Cameroonian computer scientist and lawyer (born 1965)

The Honorable Faustine Villanneau Chebou Kamdem Fotso (born 12 June 1965) is a computer scientist, environmentalist and lawyer from Cameroon.

== Career ==
In 2012, Fotso was 1st Deputy Mayor of Baham, a town in Western Cameroon. In 2013, she was elected MP in the National Parliament Assembly, representing the highlands of the Western Region.
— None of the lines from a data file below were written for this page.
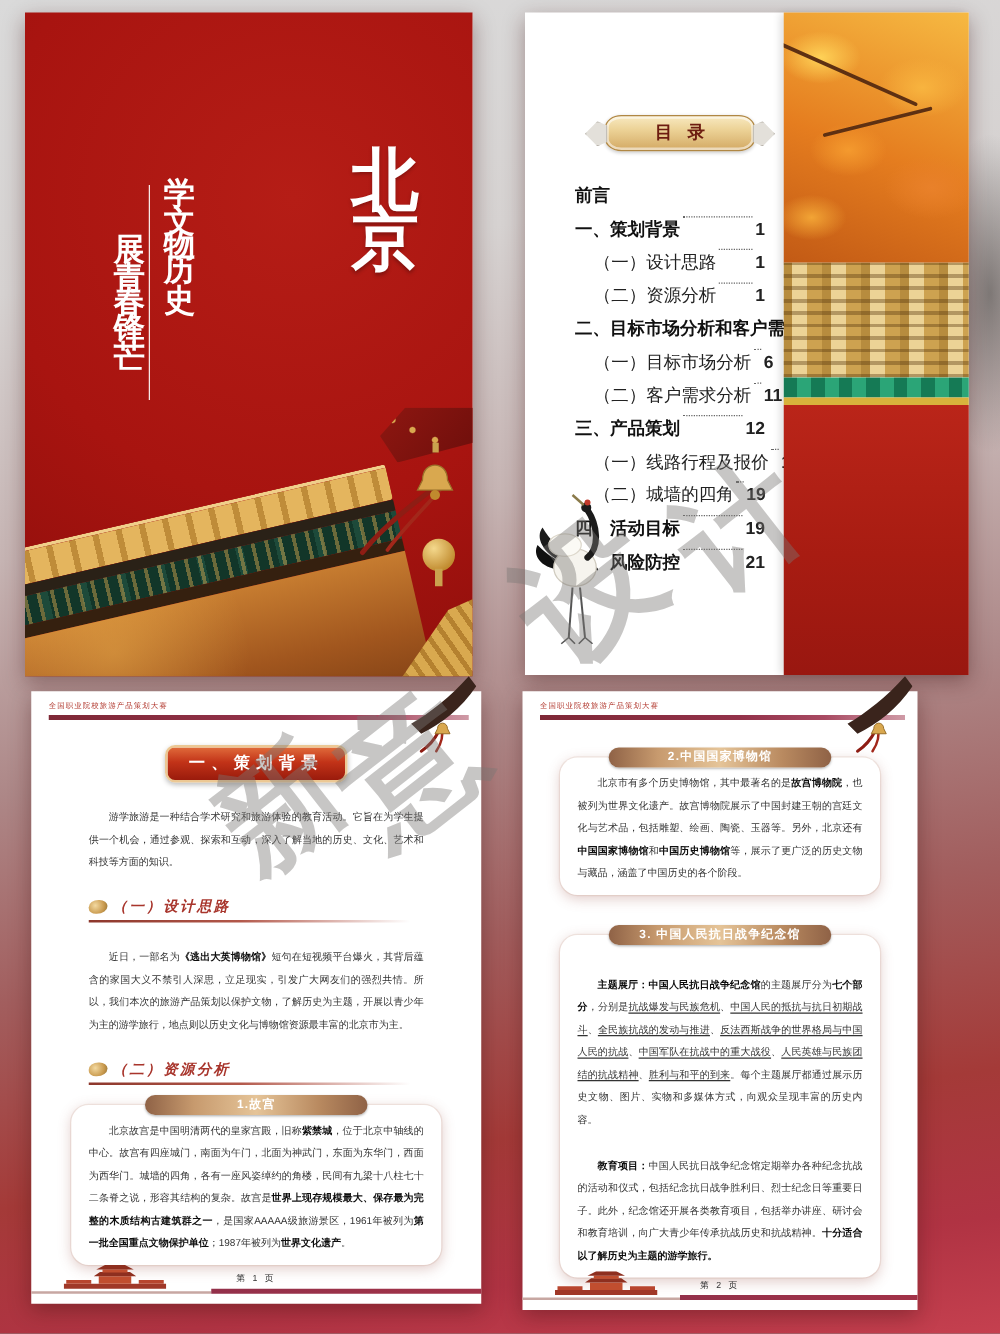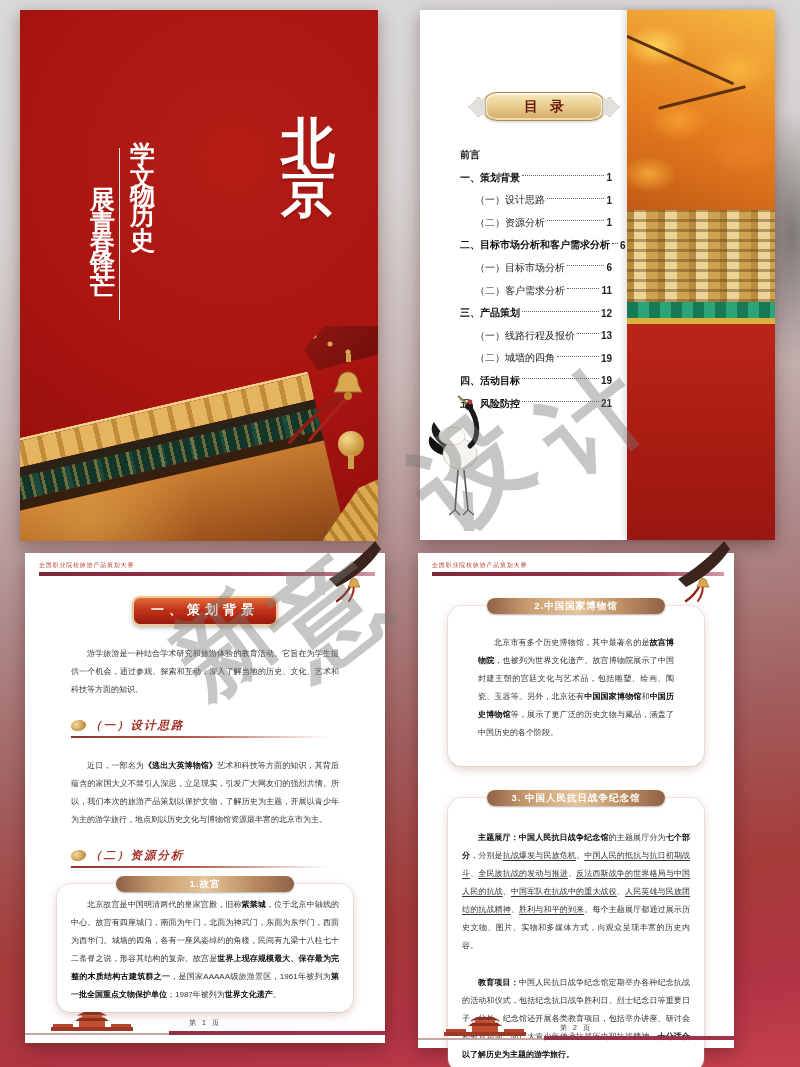--- a/index.html
+++ b/index.html
@@ -63,7 +63,7 @@
   .banner-end.l{left:-17px;clip-path:polygon(0 50%,55% 0,100% 18%,100% 82%,55% 100%);}
   .banner-end.r{right:-17px;clip-path:polygon(100% 50%,45% 0,0 18%,0 82%,45% 100%);}
   .toc-list{position:absolute;left:40px;top:138px;width:152px;}
-  .toc-row{display:flex;align-items:center;font-size:10px;color:#222;margin-bottom:8.6px;}
+  .toc-row{display:flex;align-items:flex-start;font-size:14px;color:#222;margin-bottom:8.6px;}
   .toc-row.b .toc-label{font-weight:bold;color:#111;}
   .toc-row.lv2{padding-left:15px;}
   .toc-label{white-space:nowrap;}

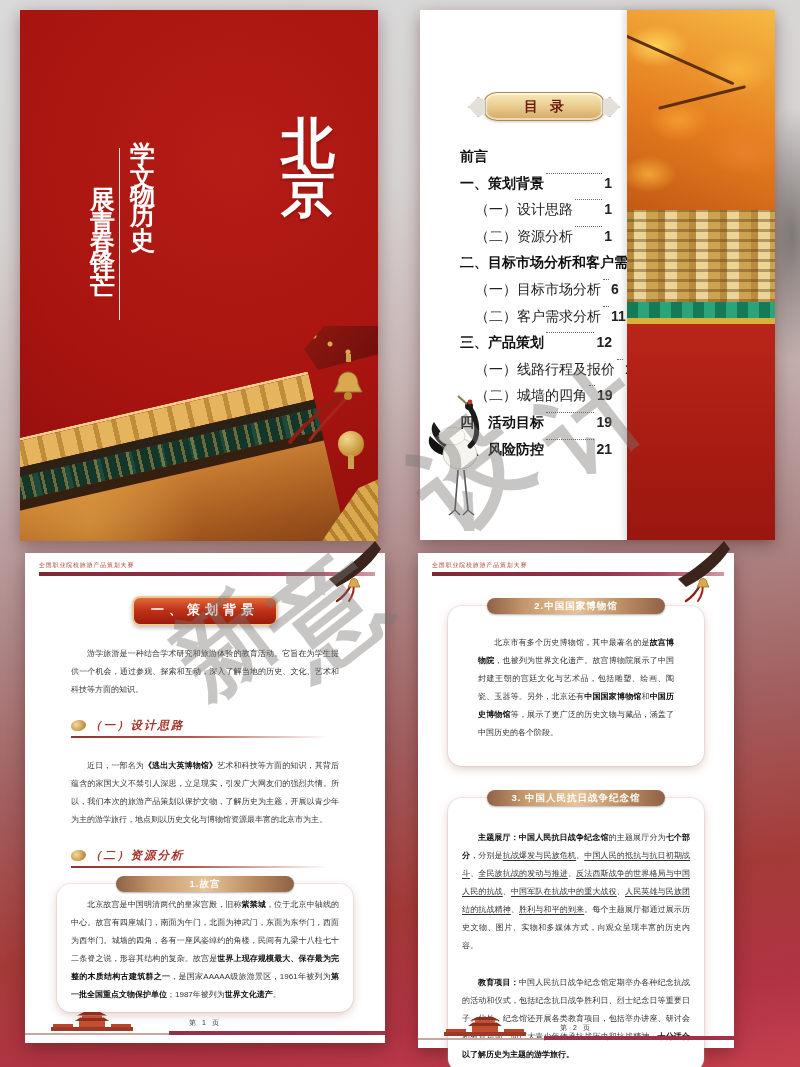--- a/index.html
+++ b/index.html
@@ -331,7 +331,7 @@
       <div style="height:14px;"></div>
       <div class="pill">2.中国国家博物馆</div>
       <div class="round-box">
-        <p class="body indent" style="margin:16px;"><span>北京市有多个历史博物馆，其中最著名的是</span><span class="b">故宫博物院</span><span>，也被列为世界文化遗产。故宫博物院展示了中国封建王朝的宫廷文化与艺术品，包括雕塑、绘画、陶瓷、玉器等。另外，北京还有</span><span class="b">中国国家博物馆</span><span>和</span><span class="b">中国历史博物馆</span><span>等，展示了更广泛的历史文物与藏品，涵盖了中国历史的各个阶段。</span></p>
+        <p class="body indent" style="margin:0;"><span>北京市有多个历史博物馆，其中最著名的是</span><span class="b">故宫博物院</span><span>，也被列为世界文化遗产。故宫博物院展示了中国封建王朝的宫廷文化与艺术品，包括雕塑、绘画、陶瓷、玉器等。另外，北京还有</span><span class="b">中国国家博物馆</span><span>和</span><span class="b">中国历史博物馆</span><span>等，展示了更广泛的历史文物与藏品，涵盖了中国历史的各个阶段。</span></p>
       </div>
       <div class="box-gap"></div>
       <div class="pill">3. 中国人民抗日战争纪念馆</div>

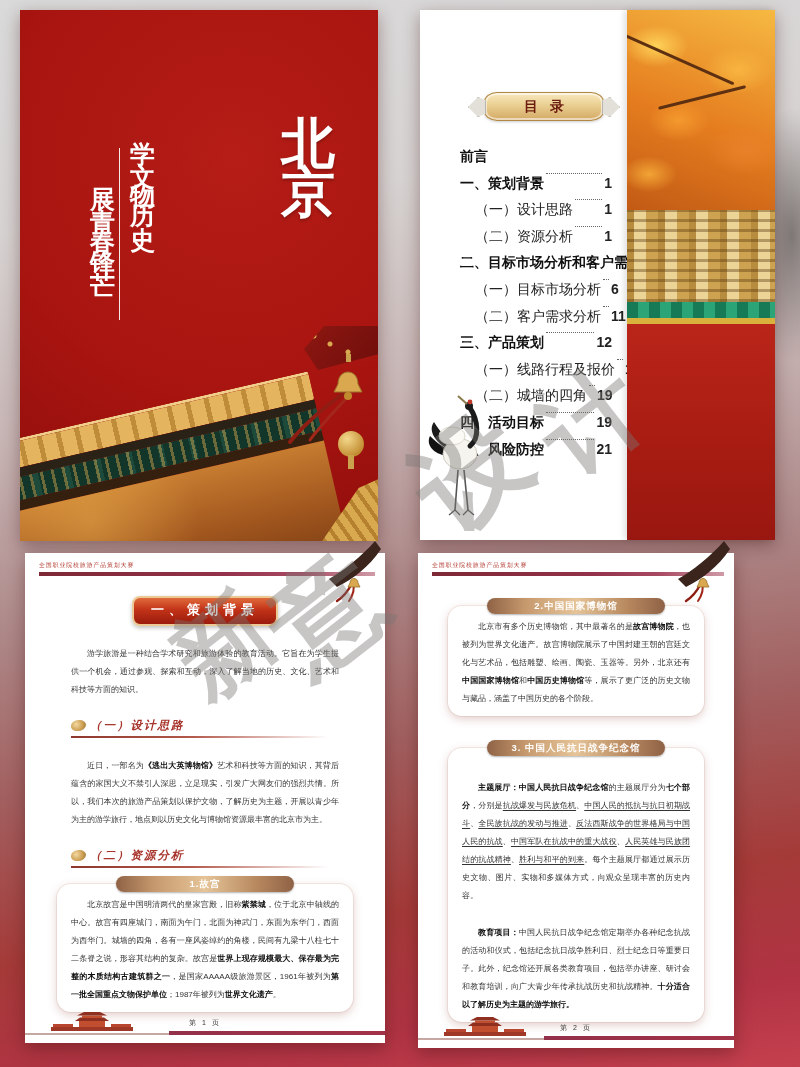--- a/index.html
+++ b/index.html
@@ -287,7 +287,7 @@
         <span>（一）设计思路</span>
       </div>
       <div class="sec-rule"></div>
-      <p class="body indent"><span>近日，一部名为</span><span class="b">《逃出大英博物馆》</span><span>艺术和科技等方面的知识，其背后蕴含的家国大义不禁引人深思，立足现实，引发广大网友们的强烈共情。所以，我们本次的旅游产品策划以保护文物，了解历史为主题，开展以青少年为主的游学旅行，地点则以历史文化与博物馆资源最丰富的北京市为主。</span></p>
+      <p class="body indent"><span>近日，一部名为</span><span class="b">《逃出大英博物馆》</span><span>短句在短视频平台爆火，其背后蕴含的家国大义不禁引人深思，立足现实，引发广大网友们的强烈共情。所以，我们本次的旅游产品策划以保护文物，了解历史为主题，开展以青少年为主的游学旅行，地点则以历史文化与博物馆资源最丰富的北京市为主。</span></p>
       <div class="sec-head">
         <span class="seal"></span>
         <span>（二）资源分析</span>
She sits on the Constitutional Laws Committee and belongs to the Cameroon People's Democratic Movement.

== Academic works ==
Fotso wrote the publication Environmental Impact Study in French and Cameroonian Law in 2009 as part of the Masters Program of International and Environmental Law at the University of Limoges.

== Charitable works ==
Fotso is the founder of the charitable association "Flame of Love, of Peace and Justice", which had its inaugural meeting on 20 September 2016.

== Awards ==
On 20 May 2016, Fotso was awarded the civilian medal in the rank of officer of the order of value at the 44th National Day of Unity in Baham.

== Personal life ==
Fotso is married to Lucas Fotso, regional director for the Cameroon electric company Aes Sonel Littoral. Together they have five children.